Inflation - What Can Savers do to Protect Their Savings?
CHESTER, England, October 16, 2012 /PRNewswire/ --
- Inflation falls to lowest levels in almost three years
- Four easy access savings accounts now beat inflation
- Basic rate taxpayers need a rate of 2.76 per cent to gain benefit in real terms, increasing to 3.68 per cent for higher rate taxpayers
Today's announcement by the Bank of England that The Consumer Price Index (CPI) has fallen to the lowest levels in almost three years, falling to 2.2 per cent from 2.5 per cent last month will be welcomed by savers. It provides the perfect opportunity for them to check existing rates and switch to a better deal in order to ensure they are maximising returns according to MoneySupermarket.com.
To beat inflation, basic rate tax payers will need an account paying at least 2.76 per cent to gain benefit in real terms from their savings, increasing to 3.68 per cent for higher rate tax payers, and 4.41 per cent for 50 per cent tax payers.
For basic rate tax payers there are now four easy access accounts, 16 cash ISAs, 144 fixed rate bonds, 61 fixed rate ISAs and 19 notice accounts that beat the eroding effect of inflation.
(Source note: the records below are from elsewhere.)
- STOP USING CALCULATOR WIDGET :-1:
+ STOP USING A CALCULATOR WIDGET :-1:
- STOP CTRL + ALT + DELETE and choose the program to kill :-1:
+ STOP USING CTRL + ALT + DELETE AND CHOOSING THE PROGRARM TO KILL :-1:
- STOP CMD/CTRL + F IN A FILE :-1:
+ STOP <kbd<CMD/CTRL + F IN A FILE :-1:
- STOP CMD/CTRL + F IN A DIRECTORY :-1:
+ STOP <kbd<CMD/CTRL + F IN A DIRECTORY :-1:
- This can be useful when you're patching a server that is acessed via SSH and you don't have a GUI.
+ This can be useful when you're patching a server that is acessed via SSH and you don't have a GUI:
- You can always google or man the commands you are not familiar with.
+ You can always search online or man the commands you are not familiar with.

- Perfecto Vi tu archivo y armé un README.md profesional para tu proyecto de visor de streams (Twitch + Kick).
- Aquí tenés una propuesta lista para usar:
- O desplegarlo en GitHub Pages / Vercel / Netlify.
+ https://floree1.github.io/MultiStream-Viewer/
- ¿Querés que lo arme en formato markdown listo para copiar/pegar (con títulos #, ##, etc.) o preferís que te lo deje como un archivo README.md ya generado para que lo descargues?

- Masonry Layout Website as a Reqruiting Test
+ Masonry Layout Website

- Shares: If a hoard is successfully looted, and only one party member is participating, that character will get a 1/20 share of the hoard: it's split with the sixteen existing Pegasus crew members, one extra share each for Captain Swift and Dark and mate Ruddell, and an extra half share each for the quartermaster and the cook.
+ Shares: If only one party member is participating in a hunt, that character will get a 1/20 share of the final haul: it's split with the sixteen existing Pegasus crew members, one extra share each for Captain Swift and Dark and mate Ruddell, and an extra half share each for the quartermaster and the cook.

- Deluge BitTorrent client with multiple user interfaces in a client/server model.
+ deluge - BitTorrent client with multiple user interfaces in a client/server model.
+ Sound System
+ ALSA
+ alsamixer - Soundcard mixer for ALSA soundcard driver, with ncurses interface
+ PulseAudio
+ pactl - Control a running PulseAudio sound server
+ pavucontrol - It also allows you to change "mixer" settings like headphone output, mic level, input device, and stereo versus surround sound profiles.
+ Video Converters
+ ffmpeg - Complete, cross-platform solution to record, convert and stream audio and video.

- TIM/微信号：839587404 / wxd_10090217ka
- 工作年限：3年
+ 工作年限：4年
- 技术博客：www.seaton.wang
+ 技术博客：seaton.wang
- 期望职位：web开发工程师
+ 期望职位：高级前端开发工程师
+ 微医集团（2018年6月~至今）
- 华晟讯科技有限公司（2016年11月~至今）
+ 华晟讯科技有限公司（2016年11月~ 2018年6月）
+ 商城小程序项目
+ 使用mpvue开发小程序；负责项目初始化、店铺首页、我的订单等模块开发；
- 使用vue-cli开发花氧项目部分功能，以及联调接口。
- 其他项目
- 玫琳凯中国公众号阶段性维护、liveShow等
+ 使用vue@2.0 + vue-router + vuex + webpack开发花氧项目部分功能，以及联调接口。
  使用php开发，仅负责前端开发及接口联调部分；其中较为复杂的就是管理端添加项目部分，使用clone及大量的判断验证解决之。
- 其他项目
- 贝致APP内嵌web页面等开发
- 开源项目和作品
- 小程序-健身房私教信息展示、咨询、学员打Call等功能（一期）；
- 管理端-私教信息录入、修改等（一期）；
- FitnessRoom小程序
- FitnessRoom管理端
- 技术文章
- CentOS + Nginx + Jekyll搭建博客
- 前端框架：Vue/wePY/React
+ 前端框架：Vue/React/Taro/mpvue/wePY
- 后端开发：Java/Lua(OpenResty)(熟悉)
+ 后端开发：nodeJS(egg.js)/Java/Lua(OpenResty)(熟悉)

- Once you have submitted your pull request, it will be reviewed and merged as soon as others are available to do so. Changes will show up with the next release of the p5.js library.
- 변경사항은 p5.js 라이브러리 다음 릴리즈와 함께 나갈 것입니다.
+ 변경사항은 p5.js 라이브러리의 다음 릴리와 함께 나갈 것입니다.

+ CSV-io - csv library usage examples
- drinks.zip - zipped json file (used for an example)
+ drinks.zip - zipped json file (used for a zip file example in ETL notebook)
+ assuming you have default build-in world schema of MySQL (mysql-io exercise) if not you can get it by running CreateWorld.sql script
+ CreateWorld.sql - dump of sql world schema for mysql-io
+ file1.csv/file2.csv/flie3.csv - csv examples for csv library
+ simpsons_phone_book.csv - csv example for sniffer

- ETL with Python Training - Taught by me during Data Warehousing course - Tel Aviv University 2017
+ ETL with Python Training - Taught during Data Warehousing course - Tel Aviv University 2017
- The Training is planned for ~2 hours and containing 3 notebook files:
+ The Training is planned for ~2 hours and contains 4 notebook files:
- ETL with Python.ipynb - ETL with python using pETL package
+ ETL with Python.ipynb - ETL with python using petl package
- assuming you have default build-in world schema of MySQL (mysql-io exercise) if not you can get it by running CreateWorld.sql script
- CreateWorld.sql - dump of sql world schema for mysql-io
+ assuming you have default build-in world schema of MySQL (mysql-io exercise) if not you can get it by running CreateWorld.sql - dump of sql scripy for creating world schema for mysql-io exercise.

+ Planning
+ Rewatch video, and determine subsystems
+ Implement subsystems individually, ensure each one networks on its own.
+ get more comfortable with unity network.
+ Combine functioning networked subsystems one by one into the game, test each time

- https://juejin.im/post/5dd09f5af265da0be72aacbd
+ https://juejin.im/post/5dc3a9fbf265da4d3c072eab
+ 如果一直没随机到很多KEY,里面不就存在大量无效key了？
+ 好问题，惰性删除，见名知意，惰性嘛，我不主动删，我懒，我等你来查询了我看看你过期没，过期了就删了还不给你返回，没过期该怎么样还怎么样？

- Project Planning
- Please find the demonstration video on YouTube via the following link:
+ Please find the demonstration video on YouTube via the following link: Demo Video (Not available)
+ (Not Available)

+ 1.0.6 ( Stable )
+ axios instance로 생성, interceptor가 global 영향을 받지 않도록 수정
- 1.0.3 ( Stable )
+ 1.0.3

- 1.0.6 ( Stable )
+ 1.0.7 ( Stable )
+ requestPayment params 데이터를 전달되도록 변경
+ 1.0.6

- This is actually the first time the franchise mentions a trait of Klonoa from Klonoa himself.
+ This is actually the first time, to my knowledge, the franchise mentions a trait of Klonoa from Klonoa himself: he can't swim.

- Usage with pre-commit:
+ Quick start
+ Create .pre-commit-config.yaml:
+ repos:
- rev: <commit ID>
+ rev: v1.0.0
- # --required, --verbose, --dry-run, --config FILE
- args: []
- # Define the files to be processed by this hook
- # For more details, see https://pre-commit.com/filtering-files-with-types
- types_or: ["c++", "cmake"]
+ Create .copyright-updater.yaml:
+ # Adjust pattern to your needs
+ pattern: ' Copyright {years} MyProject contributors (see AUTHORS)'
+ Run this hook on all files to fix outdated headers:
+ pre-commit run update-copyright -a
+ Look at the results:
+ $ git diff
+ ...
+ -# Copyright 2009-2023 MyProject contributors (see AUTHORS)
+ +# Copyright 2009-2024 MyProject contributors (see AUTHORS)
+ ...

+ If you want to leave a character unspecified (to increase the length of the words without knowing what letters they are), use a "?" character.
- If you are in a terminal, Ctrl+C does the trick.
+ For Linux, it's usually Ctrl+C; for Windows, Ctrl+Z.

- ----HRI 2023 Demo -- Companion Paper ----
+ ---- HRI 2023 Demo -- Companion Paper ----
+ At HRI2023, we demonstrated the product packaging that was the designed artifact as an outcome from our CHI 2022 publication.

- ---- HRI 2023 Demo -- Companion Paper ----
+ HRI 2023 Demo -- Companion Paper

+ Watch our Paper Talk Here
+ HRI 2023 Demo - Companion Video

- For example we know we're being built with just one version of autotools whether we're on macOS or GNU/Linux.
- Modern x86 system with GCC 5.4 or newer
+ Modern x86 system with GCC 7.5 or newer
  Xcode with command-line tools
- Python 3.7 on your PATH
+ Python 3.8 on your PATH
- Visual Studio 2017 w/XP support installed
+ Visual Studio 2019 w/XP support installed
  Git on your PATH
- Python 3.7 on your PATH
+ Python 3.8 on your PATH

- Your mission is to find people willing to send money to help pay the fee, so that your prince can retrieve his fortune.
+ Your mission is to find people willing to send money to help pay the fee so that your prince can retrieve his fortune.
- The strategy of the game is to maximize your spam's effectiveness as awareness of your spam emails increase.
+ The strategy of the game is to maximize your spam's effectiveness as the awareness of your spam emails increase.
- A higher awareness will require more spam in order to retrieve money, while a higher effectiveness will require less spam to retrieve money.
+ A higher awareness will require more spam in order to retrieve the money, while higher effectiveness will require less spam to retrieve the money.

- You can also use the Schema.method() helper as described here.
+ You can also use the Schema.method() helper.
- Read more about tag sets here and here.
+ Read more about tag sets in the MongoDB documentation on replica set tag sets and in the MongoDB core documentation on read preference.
For higher rate tax payers still no easy access accounts beat inflation. However, 12 fixed rate bonds and 3 fixed rate ISAs beat inflation.
Kevin Mountford, head of banking, at MoneySupermarket.com, said: "Today's news that inflation has fallen to a three year low should serve as a reminder to savers that they should be checking their rates and preparing to switch if they are not currently on the most competitive deal. There can be a significant difference between the average and top paying rates so moving to a better deal can go a long way to help savers limit the impact on their pots.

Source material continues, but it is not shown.